At this turning point, Jacob -- a man of peace -- asks his wives' advice about whether to leave on good terms with Laban or whether they should depart abruptly (Genesis 31:4). Rachel and Leah are aware that their father hopes to infect the young Jewish nation with his pagan ways, and they urge Jacob to sever all connections to Laban's household (Genesis 31:14). Jacob heeds their advice, and the family leaves under cover of darkness. Again, due to the insight of Rachel and Leah, Judaism progresses to its next stage of development, within the Land of Israel.

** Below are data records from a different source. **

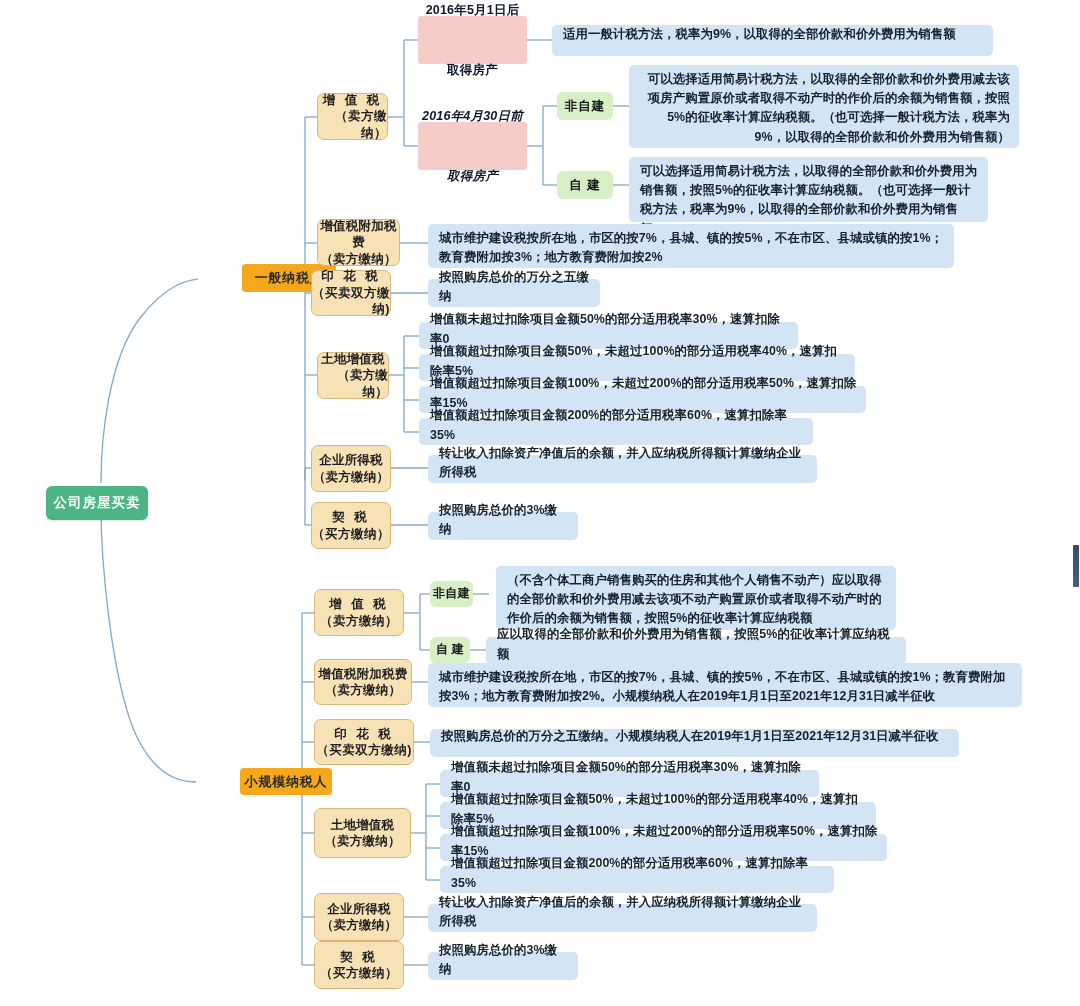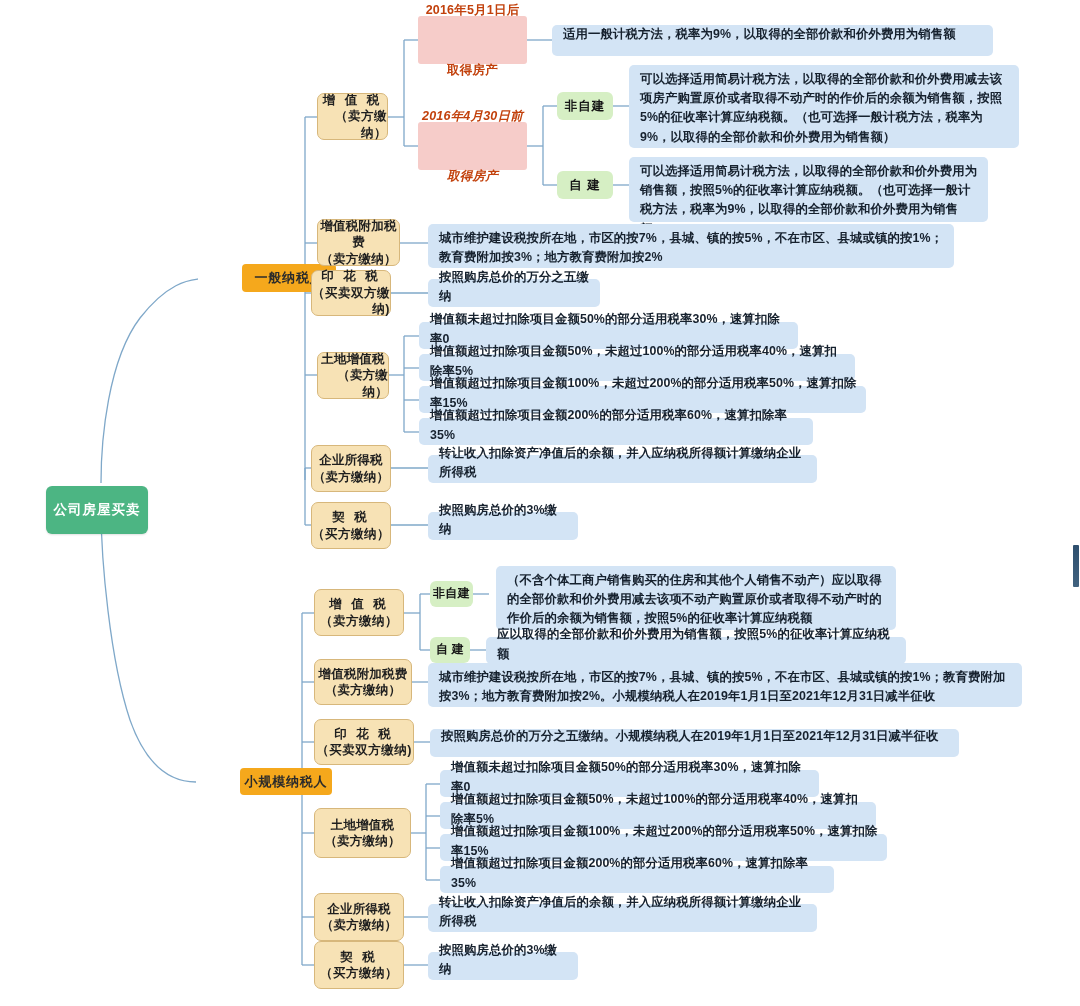--- a/index.html
+++ b/index.html
@@ -61,7 +61,7 @@
     background:#f6ccc9;
     border-radius:3px;
     font-size:12.5px;
-    color:#c2410c;
+    color:#0f172a;
     letter-spacing:0.2px;
     gap:43px;
   }

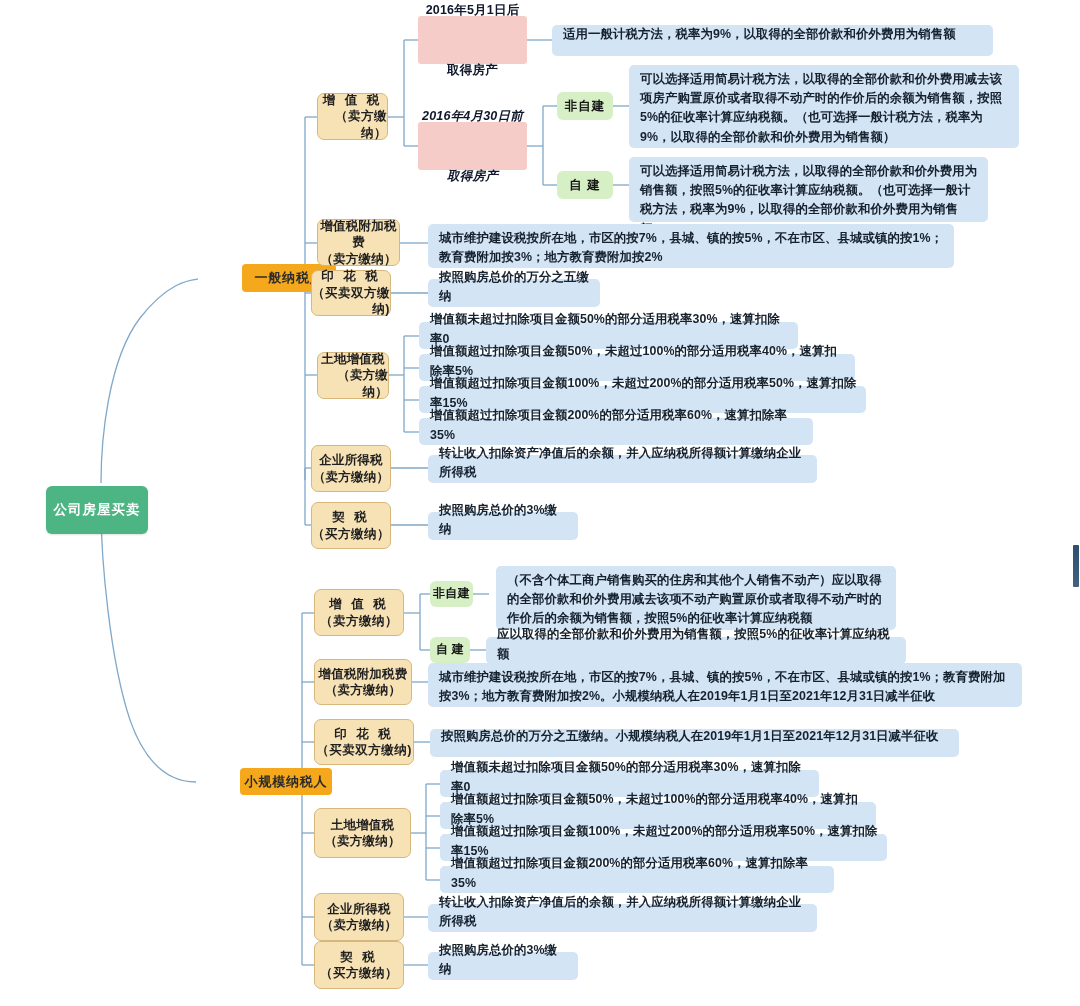--- a/index.html
+++ b/index.html
@@ -234,7 +234,7 @@
     <p>适用一般计税方法，税率为9%，以取得的全部价款和价外费用为销售额</p>
   </div>
 
-  <div class="leaf" style="left:629px;top:65px;width:390px;height:83px;">
+  <div class="leaf" style="left:629px;top:65px;width:390px;height:83px;text-align:right;">
     <p>可以选择适用简易计税方法，以取得的全部价款和价外费用减去该项房产购置原价或者取得不动产时的作价后的余额为销售额，按照5%的征收率计算应纳税额。（也可选择一般计税方法，税率为9%，以取得的全部价款和价外费用为销售额）</p>
   </div>
 

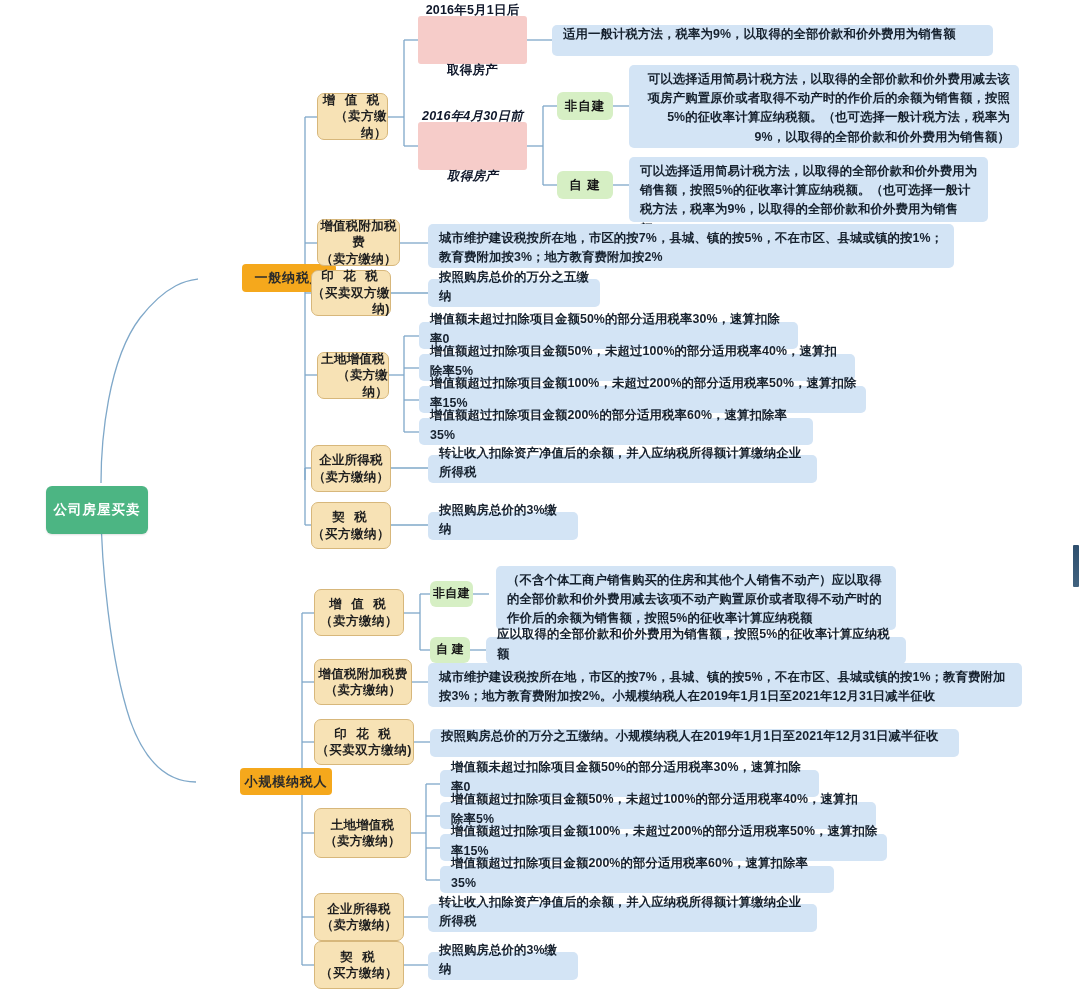--- a/index.html
+++ b/index.html
@@ -173,7 +173,7 @@
     </g>
   </svg>
 
-  <div class="node n-root" style="left:46px;top:486px;width:102px;height:48px;">
+  <div class="node n-root" style="left:46px;top:486px;width:102px;height:34px;">
     <span>公司房屋买卖</span>
   </div>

The matriarchs Sarah, Rebecca, Rachel, and Leah built the Jewish nation from within. Each woman possessed the ability to see what was not obvious to the patriarchs, and that is why there is a Jewish nation today. The trait of binah -- the ability to analyze, distinguish, and thereby know the spiritual validity of something -- requires tremendous effort and is, without exception, predicated on Torah knowledge. The Torah explains to us God's view of good and bad, finite and eternal, true and false -- in other words, the value of all things we encounter. Then and now, Jewish women with a deep understanding of Torah use binah to categorize and understand new experiences and situations. Ultimately, female binah is meant to function as a searchlight of truth and clarity.
Every Jewish woman today is able to cultivate and excel in this aptitude. Binah is an inheritance of Jewish women and a gift to themselves, their families, their communities, and society as a whole.